BEGIN Information given
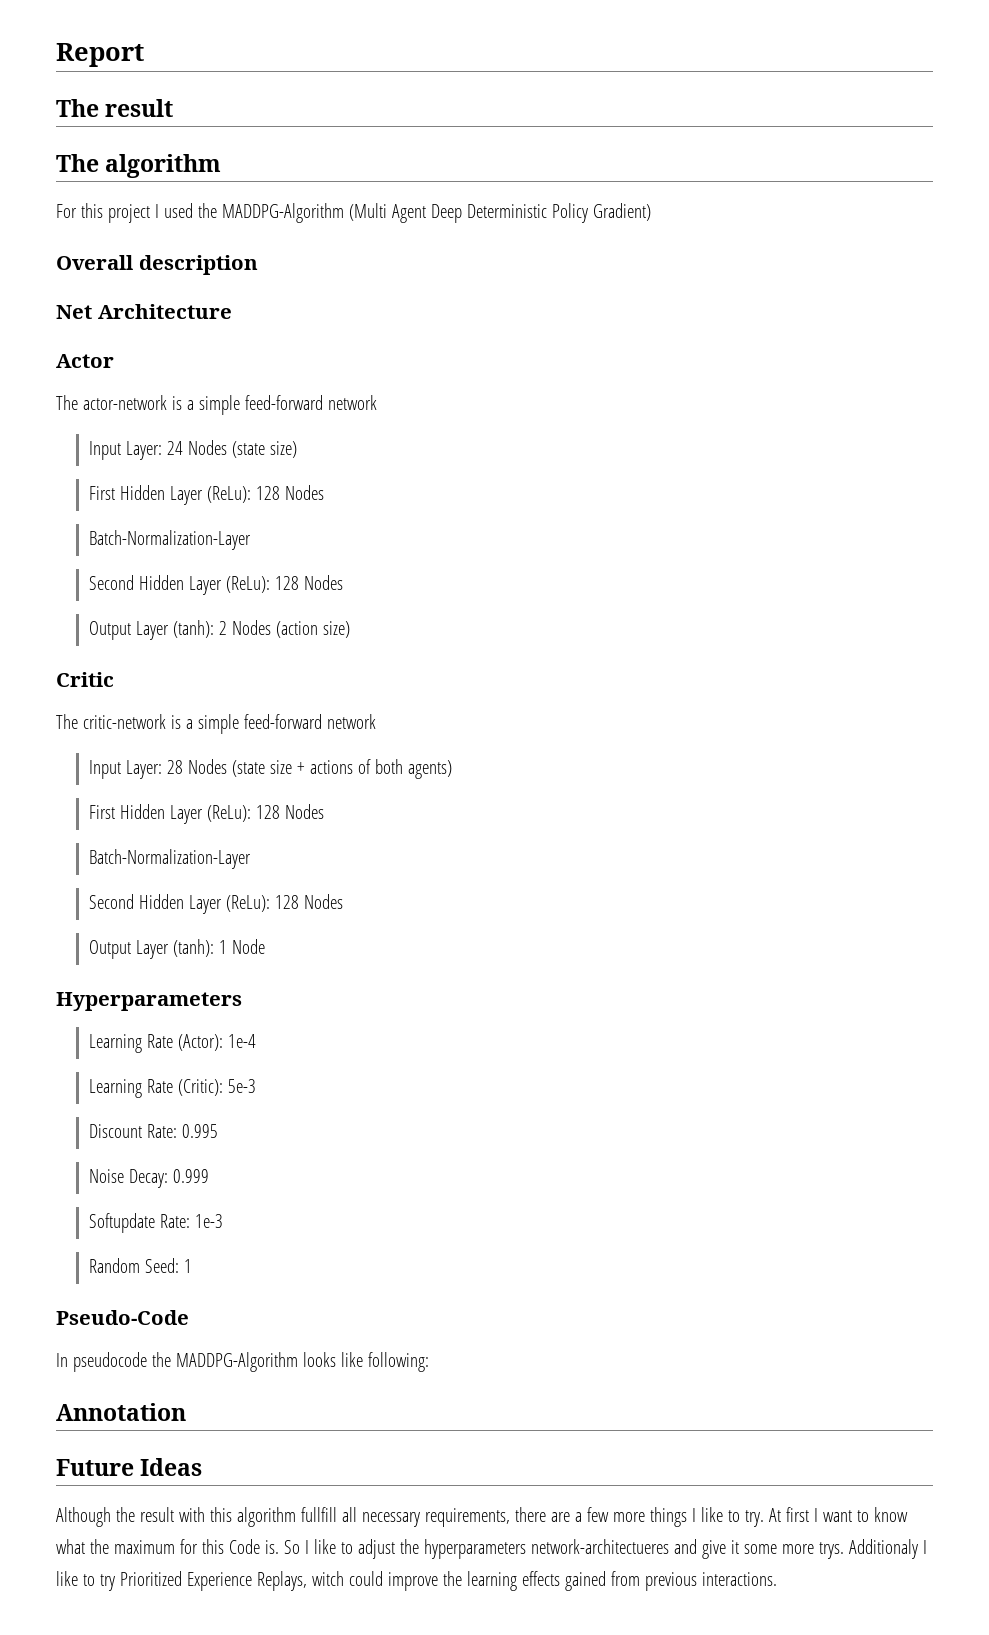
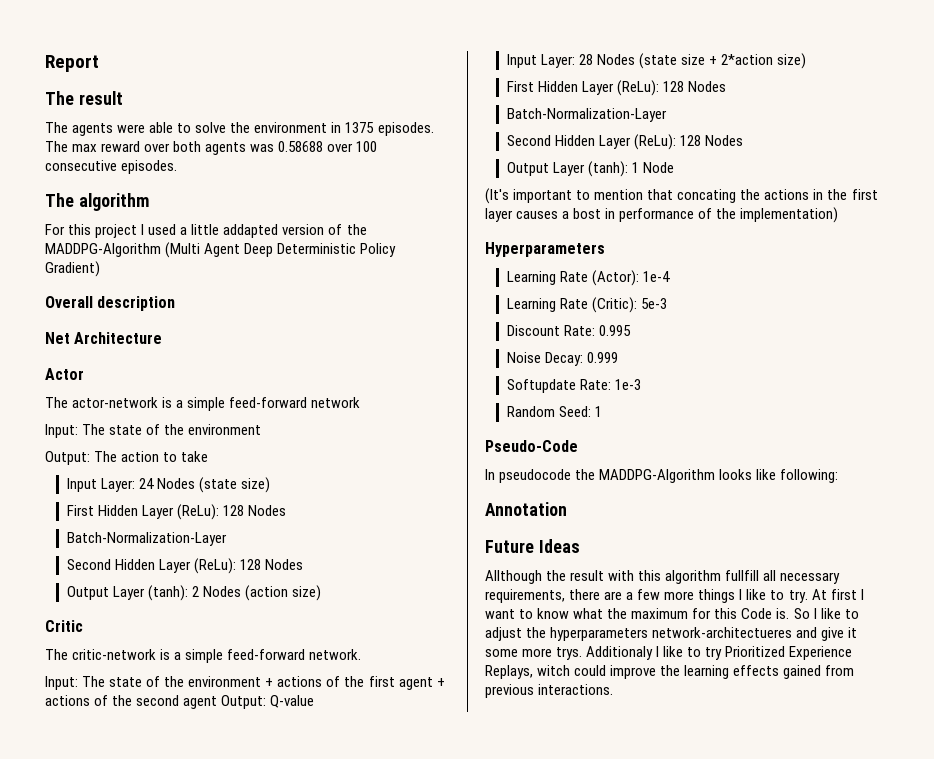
+ The agents were able to solve the environment in 1375 episodes. The max reward over both agents was 0.58688 over 100 consecutive episodes.
- For this project I used the MADDPG-Algorithm (Multi Agent Deep Deterministic Policy Gradient)
+ For this project I used a little addapted version of the MADDPG-Algorithm (Multi Agent Deep Deterministic Policy Gradient)
  The actor-network is a simple feed-forward network
+ Input: The state of the environment
+ Output: The action to take
- The critic-network is a simple feed-forward network
+ The critic-network is a simple feed-forward network.
+ Input: The state of the environment + actions of the first agent + actions of the second agent Output: Q-value
- Input Layer: 28 Nodes (state size + actions of both agents)
+ Input Layer: 28 Nodes (state size + 2*action size)
+ (It's important to mention that concating the actions in the first layer causes a bost in performance of the implementation)
- Although the result with this algorithm fullfill all necessary requirements, there are a few more things I like to try.
+ Allthough the result with this algorithm fullfill all necessary requirements, there are a few more things I like to try.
END Information given
== The task ==
Please reproduce exactly the lines in the listing above from the one containing "used a little" through the one containing "- The critic-network", both included, and nothing more.

== Exercise answer ==
+ For this project I used a little addapted version of the MADDPG-Algorithm (Multi Agent Deep Deterministic Policy Gradient)
  The actor-network is a simple feed-forward network
+ Input: The state of the environment
+ Output: The action to take
- The critic-network is a simple feed-forward network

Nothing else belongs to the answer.